--- Data extracts Enclosed Below ---

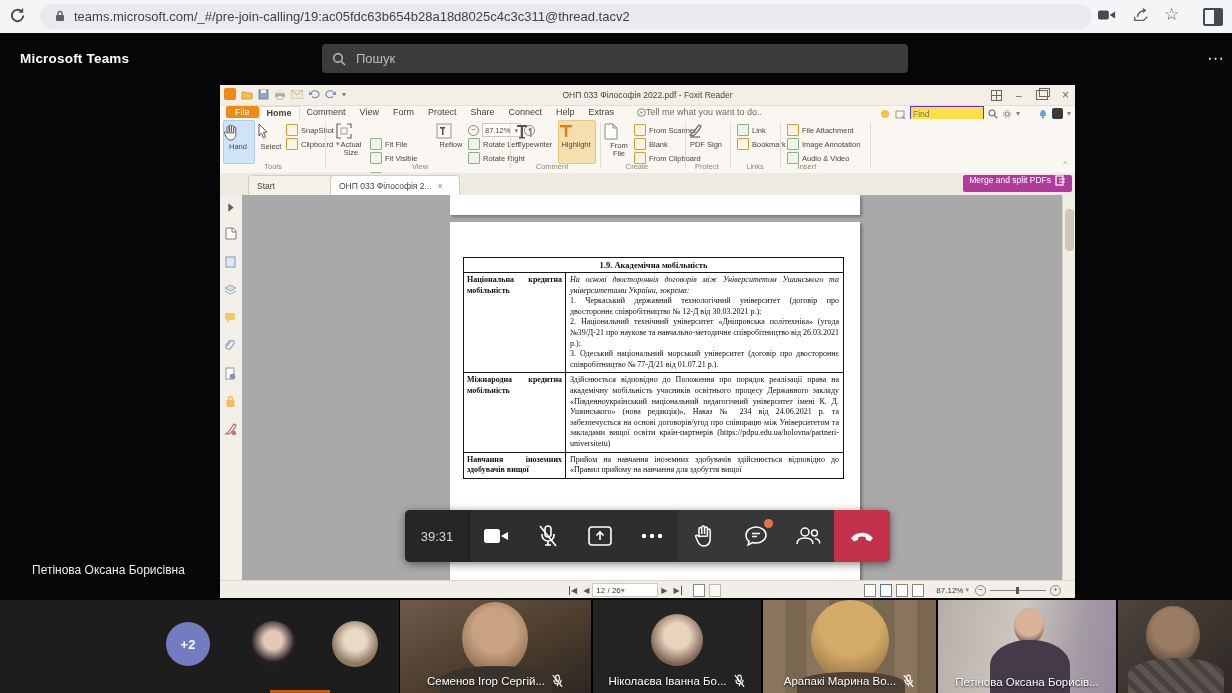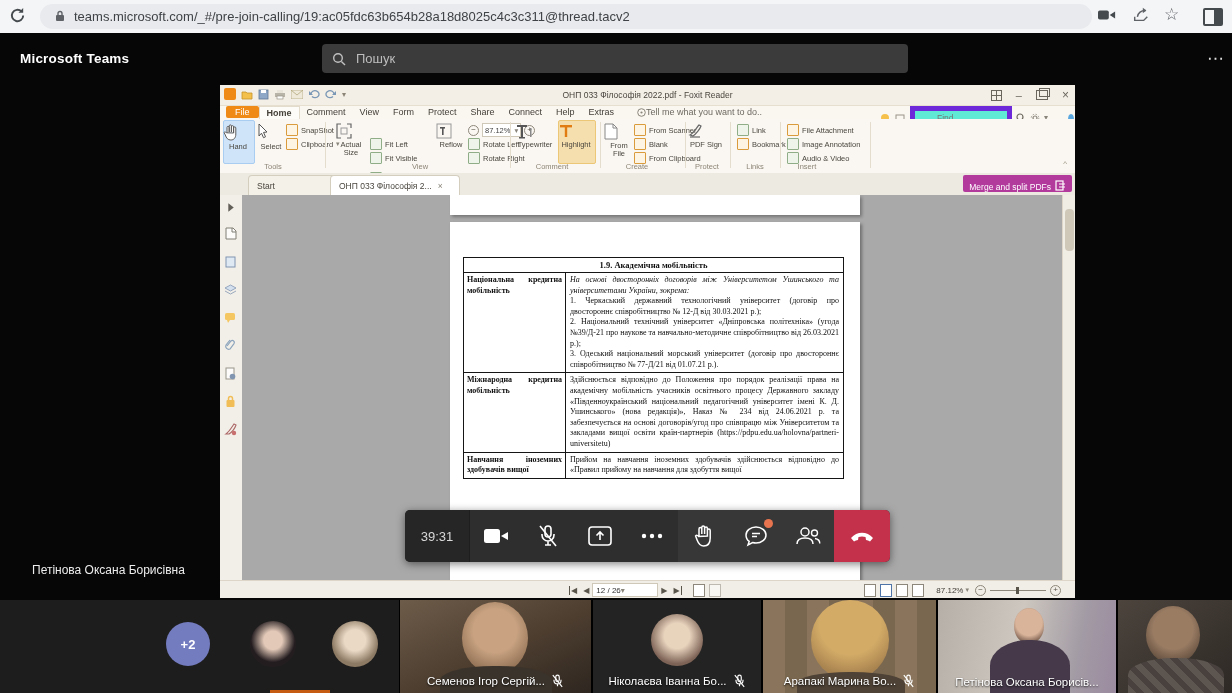--- a/index.html
+++ b/index.html
@@ -35,7 +35,7 @@
   .hometab{background:#fdfcf9;border:1px solid #e3dccd;border-bottom:none;font-weight:bold;}
   .tellme{display:flex;align-items:center;color:#6e6a61;margin-left:16px;}
   .findwrap{position:absolute;left:660px;top:21px;display:flex;align-items:center;gap:4px;}
-  .findbox{width:72px;height:13px;border:5px solid #6d28d9;background:#5eead4;display:flex;align-items:center;padding-left:20px;}
+  .findbox{width:72px;height:13px;border:1px solid #6d28d9;background:#fde047;display:flex;align-items:center;}
   .findbox input{border:none;outline:none;width:66px;font-size:8.5px;color:#555;background:transparent;font-family:"Liberation Sans",sans-serif;}
   
   .fx-ribbon{position:absolute;left:0;top:34px;width:855px;height:54px;background:#faf7f2;border-bottom:1px solid #ddd5c7;}

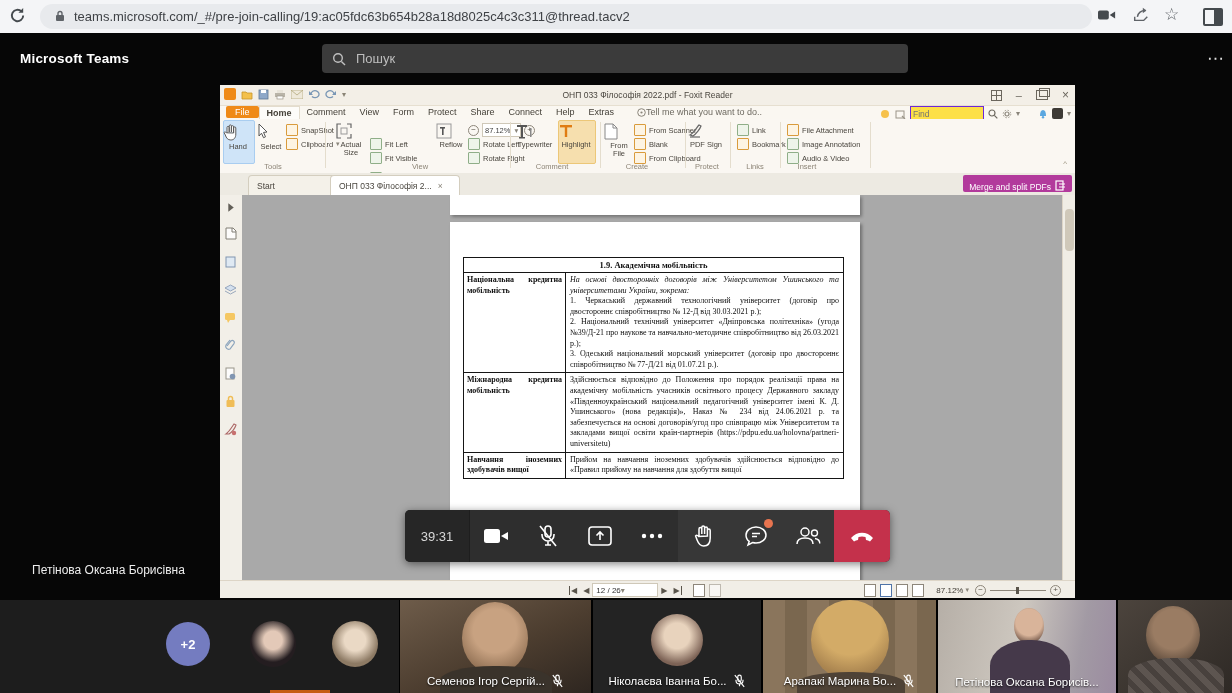--- a/index.html
+++ b/index.html
@@ -301,7 +301,7 @@
         </div>
       <div class="smbtn" style="left:150px;top:19px;">
           <span class="mic2"></span>
-          <span>Fit Left</span>
+          <span>Fit File</span>
         </div>
       <div class="smbtn" style="left:150px;top:33px;">
           <span class="mic2"></span>

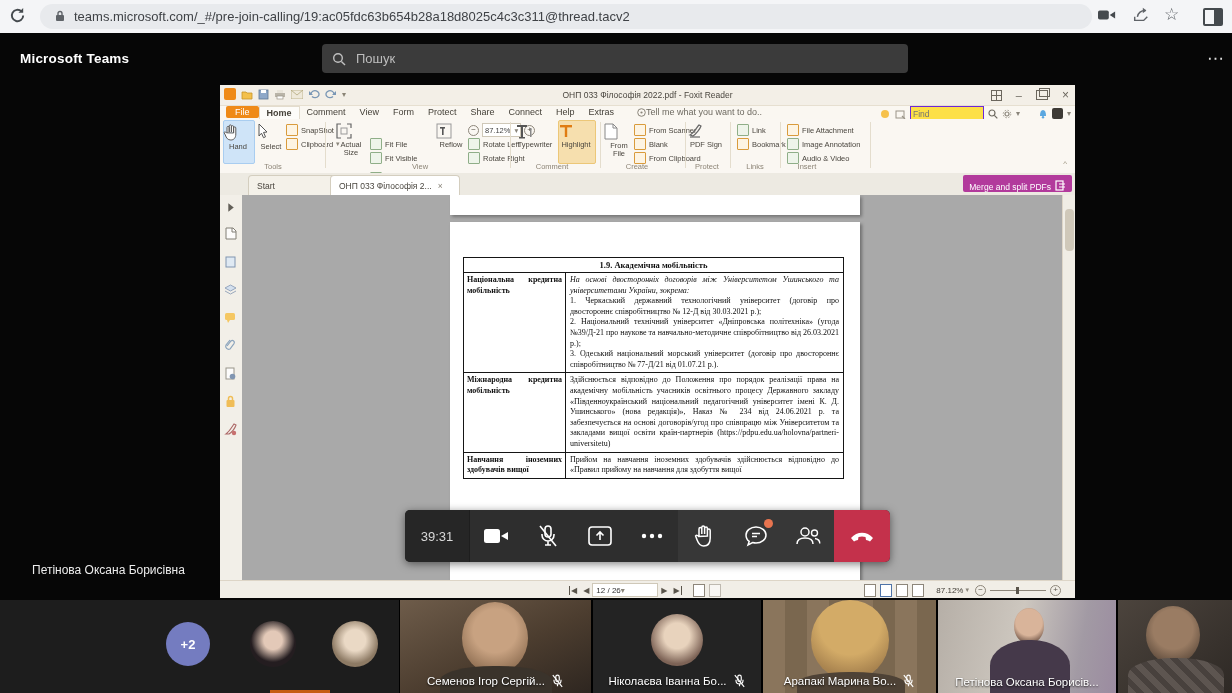--- a/index.html
+++ b/index.html
@@ -54,7 +54,7 @@
   .fx-tabbar{position:absolute;left:0;top:88px;width:855px;height:22px;background:#edeae2;border-bottom:1px solid #d8d2c4;}
   .fxtab{position:absolute;top:2px;height:19px;border:1px solid #d4cebf;border-bottom:none;border-radius:4px 4px 0 0;display:flex;align-items:center;padding:0 8px;font-size:8.5px;color:#4a463f;background:#f4f1e9;}
   .fxtab.active{background:#fff;}
-  .mergebtn{position:absolute;right:3px;top:2px;height:17px;background:#b23a9c;color:#fff;border-radius:2px;display:flex;align-items:flex-end;gap:4px;padding:0 6px;font-size:8.5px;}
+  .mergebtn{position:absolute;right:3px;top:2px;height:17px;background:#b23a9c;color:#fff;border-radius:2px;display:flex;align-items:flex-start;gap:4px;padding:0 6px;font-size:8.5px;}
   
   .fx-rail{position:absolute;left:0;top:110px;width:22px;height:385px;background:#f2efe8;border-right:1px solid #ddd5c7;}
   .railic{position:absolute;left:4px;width:13px;height:13px;opacity:.85;}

--- End of Enclosed Data extracts ---

Directions for this task:
Pull every line containing "bottom" from the data.

Exercise answer:
   .hometab{background:#fdfcf9;border:1px solid #e3dccd;border-bottom:none;font-weight:bold;}
   .fx-ribbon{position:absolute;left:0;top:34px;width:855px;height:54px;background:#faf7f2;border-bottom:1px solid #ddd5c7;}
   .fx-tabbar{position:absolute;left:0;top:88px;width:855px;height:22px;background:#edeae2;border-bottom:1px solid #d8d2c4;}
   .fxtab{position:absolute;top:2px;height:19px;border:1px solid #d4cebf;border-bottom:none;border-radius:4px 4px 0 0;display:flex;align-items:center;padding:0 8px;font-size:8.5px;color:#4a463f;background:#f4f1e9;}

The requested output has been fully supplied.